Я вижу, как Вальтер берет руку Фриды, как крепко сжимает ее в своей. Не выпускает. Так они и стоят, двое против всех, рука об руку, пока герр Мецгер не разводит их в стороны своим циркулем.

– А теперь взгляните на ее хилое, недоразвитое тело. Эта еврейка – плохая спортсменка, она не годится для спорта. Природная лентяйка. – Последние слова он выпаливает так, что слюна брызжет у нег о изо рта.

Фрида зажмуривается, когда капли попадают ей в лицо.

Учитель делает шаг назад и показывает на ее ноги:

– Если снять с этой девочки туфли, то вы увидите большие, плоские, безобразные ступни. Что делает ее неуклюжей и непригодной для быстрого бега.

На лице Фриды написано такое горе, что я больше не могу на нее смотреть. Я опускаю взгляд на свои руки, которые лежат у меня на коленях.

– Может быть, хватит? – говорит Эрна, похоже, сама себе. – Ты уже все сказал…

Стремительное движение на сцене заставляет меня снова поднять глаза. Герр Мецгер вдруг резко оборачивается, хватает Вальтера за плечо, так что тот вскидывает голову. С лицом, перекошенным отвращением, учитель тычет в него так, словно перед ним не мальчик, а говяжий бок, болтающийся на крюке в лавке мясника.

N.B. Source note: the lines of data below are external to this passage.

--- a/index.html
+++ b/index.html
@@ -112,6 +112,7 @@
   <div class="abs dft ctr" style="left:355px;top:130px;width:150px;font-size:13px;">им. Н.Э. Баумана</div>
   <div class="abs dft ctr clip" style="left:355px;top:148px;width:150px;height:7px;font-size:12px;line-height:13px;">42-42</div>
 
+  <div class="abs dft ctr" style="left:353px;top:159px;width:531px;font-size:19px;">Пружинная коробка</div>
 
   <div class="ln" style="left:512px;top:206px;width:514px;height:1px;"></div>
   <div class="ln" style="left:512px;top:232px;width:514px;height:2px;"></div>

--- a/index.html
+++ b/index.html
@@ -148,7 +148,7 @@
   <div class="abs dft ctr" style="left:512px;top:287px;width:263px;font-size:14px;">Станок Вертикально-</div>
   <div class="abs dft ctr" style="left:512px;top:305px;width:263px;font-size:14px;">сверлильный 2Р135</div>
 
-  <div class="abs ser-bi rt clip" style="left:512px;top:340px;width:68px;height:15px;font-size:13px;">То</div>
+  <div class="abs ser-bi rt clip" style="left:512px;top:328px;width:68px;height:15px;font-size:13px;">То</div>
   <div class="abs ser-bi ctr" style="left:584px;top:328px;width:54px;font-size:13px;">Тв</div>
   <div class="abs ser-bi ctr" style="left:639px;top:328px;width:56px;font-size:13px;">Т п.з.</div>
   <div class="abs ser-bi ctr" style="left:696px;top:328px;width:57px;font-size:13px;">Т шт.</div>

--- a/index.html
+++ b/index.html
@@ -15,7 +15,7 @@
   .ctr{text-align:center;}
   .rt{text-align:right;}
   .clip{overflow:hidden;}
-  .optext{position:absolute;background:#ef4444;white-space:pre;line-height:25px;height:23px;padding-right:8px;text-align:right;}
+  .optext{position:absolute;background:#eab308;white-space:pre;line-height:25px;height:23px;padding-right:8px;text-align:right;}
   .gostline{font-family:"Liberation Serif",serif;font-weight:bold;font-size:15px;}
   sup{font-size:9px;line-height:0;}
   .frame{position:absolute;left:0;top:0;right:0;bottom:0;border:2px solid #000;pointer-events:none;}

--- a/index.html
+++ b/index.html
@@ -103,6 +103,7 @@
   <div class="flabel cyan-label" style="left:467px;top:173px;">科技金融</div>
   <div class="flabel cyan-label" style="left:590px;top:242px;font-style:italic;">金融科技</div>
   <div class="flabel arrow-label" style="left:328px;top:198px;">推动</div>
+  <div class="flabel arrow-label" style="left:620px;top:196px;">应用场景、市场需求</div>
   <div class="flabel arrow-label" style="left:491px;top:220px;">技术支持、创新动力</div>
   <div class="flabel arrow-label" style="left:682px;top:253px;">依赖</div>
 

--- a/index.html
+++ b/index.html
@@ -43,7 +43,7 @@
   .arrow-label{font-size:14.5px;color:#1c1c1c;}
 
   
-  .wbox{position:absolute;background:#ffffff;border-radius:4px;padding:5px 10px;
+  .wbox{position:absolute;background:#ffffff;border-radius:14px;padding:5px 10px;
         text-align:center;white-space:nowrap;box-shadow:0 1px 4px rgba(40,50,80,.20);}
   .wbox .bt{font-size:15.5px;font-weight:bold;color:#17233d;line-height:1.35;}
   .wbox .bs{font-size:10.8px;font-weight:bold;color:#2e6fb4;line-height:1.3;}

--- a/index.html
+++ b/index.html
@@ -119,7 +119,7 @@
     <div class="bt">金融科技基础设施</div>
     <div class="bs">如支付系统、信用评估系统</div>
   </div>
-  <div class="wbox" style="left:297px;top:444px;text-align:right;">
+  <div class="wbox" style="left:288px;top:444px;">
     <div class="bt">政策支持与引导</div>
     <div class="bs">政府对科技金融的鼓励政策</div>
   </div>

– А этот еврей, – буквально рычит он, – несет в своей крови наследие тысяч лет обмана и приспособленчества. Его единственная забота – как бы преуспеть за счет других. И он втопчет в грязь любого, кто встанет у него на пути. Гнилая душа. Он будет лгать…

Комната пускается в пляс у меня перед глазами. Ужас тысячами иголок вонзается мне в затылок. Этого не может быть.

– Нет! – рвется у меня крик, но я давлюсь словом, не даю ему вылететь.

Те, кто сидят вокруг, оборачиваются, смотрят на меня, но почти сразу снова устремляют глаза на сцену.

Мне хочется крикнуть им: «Вы ошибаетесь!» Но я не могу. Хочется вскочить и убежать, далеко-далеко от этого места. Но подо мной по-прежнему жесткая деревянная скамья, на которой я сижу, словно пригвожденная, беспомощно глядя на сцену.